This problem in some matings will affect kitten survival and the population make-up:
- Hardly surprisingly, in the general cat population, as type B mothers will be prone to lose more kittens than type A mothers, the tendency will favour type A.
- However, in geographically closed populations, type B can have the ascendancy.
- Similarly, in selected pedigree populations, particularly where the breeder can feed kittens at risk away from the mother for the first 16-24 hours, type B females have the opportunity to find more type B males.

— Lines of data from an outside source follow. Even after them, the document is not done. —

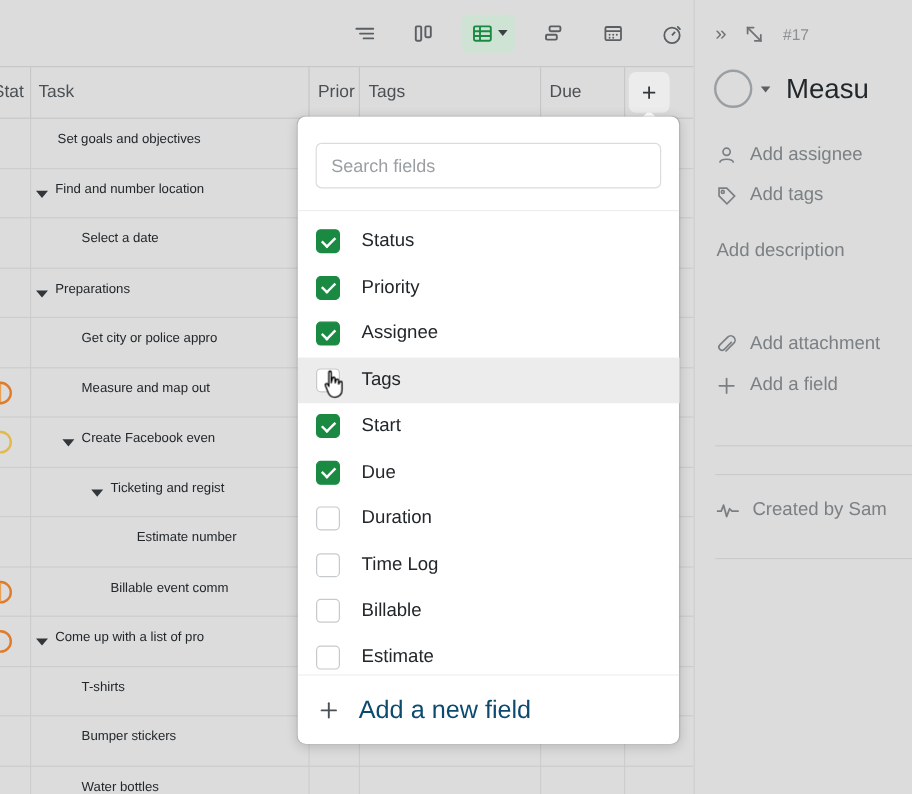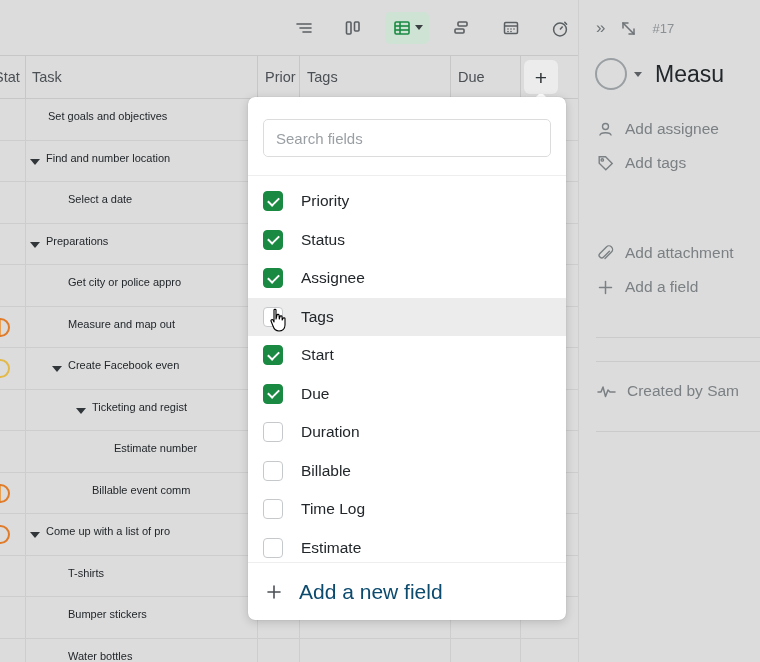"Add description" div.p-item { html: none -> <div> <span>Add description</span> </div> }
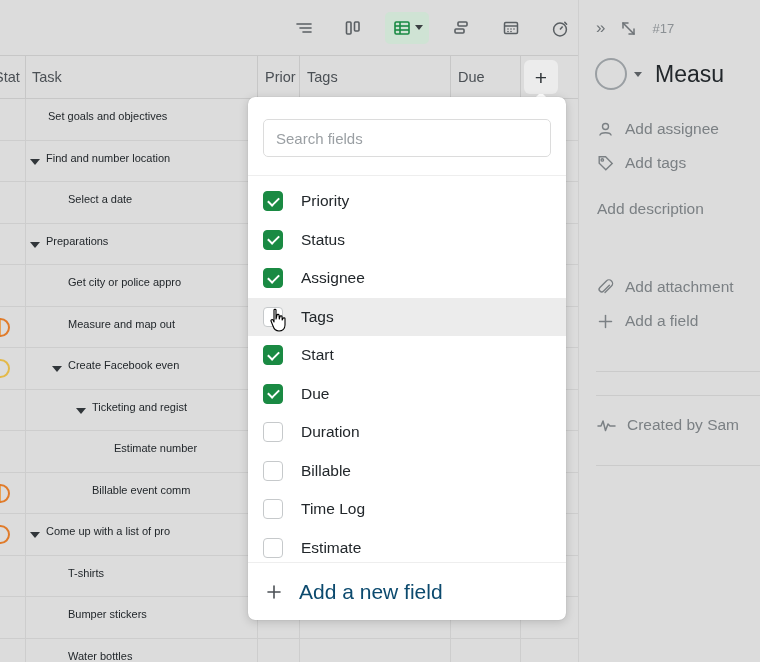"Priority" div.fld { order: before "Status" -> after "Status" }
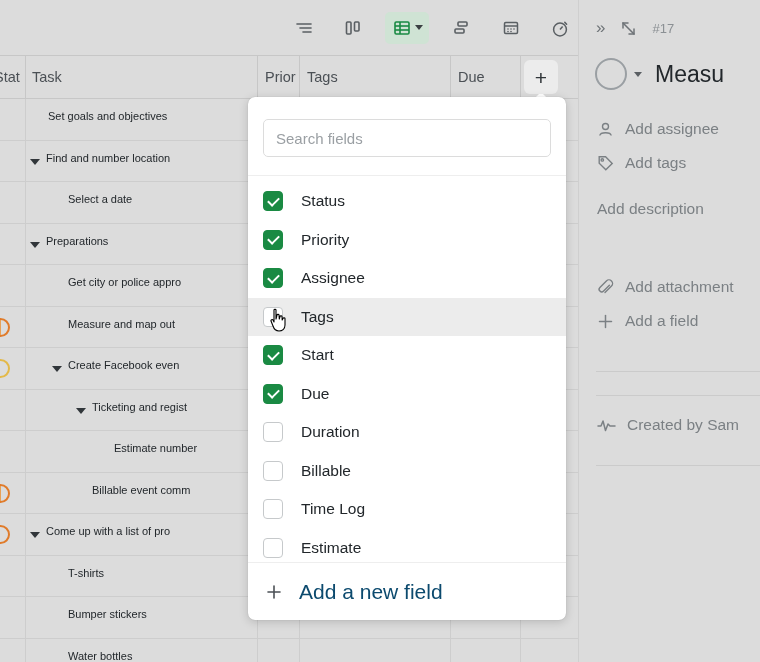"Billable" div.fld { order: before "Time Log" -> after "Time Log" }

These tendencies are reflected in the statistics presented in various research papers and research based articles:
- In general, domestic cats ('the general population') have 7-8% type B in the UK but 1% in the USA
- The highest percentages of type B in pedigree cats occur in the British and Rex:
- British have from 40-59% in the USA and 59% in the UK.
- Devon Rex have from 41-45% in the USA and 54% in the UK.
- Cornish Rex have from 33-40% in the USA and from 20-30% in the UK.
- In Turkey, Van were 60% type B and Angora were 46% type B.
The reason for the differences between percentages in the different countries own research is probably statistically insignificant. The significant difference for the Rexes between the two countries is very interesting. The difference between the general cat population ('domestics') and the selected ('pedigree') cat population is highly significant.
Generally, it should be clear to all breeders that the death of just born kittens due to this problem is in the main avoidable by blood typing before mating.
If you wish to look at the statistical detail, I have listed below all the sources that I could find for use in this article. At the end of the listings, I have then made a simplified table to compare the various findings. Each link is active.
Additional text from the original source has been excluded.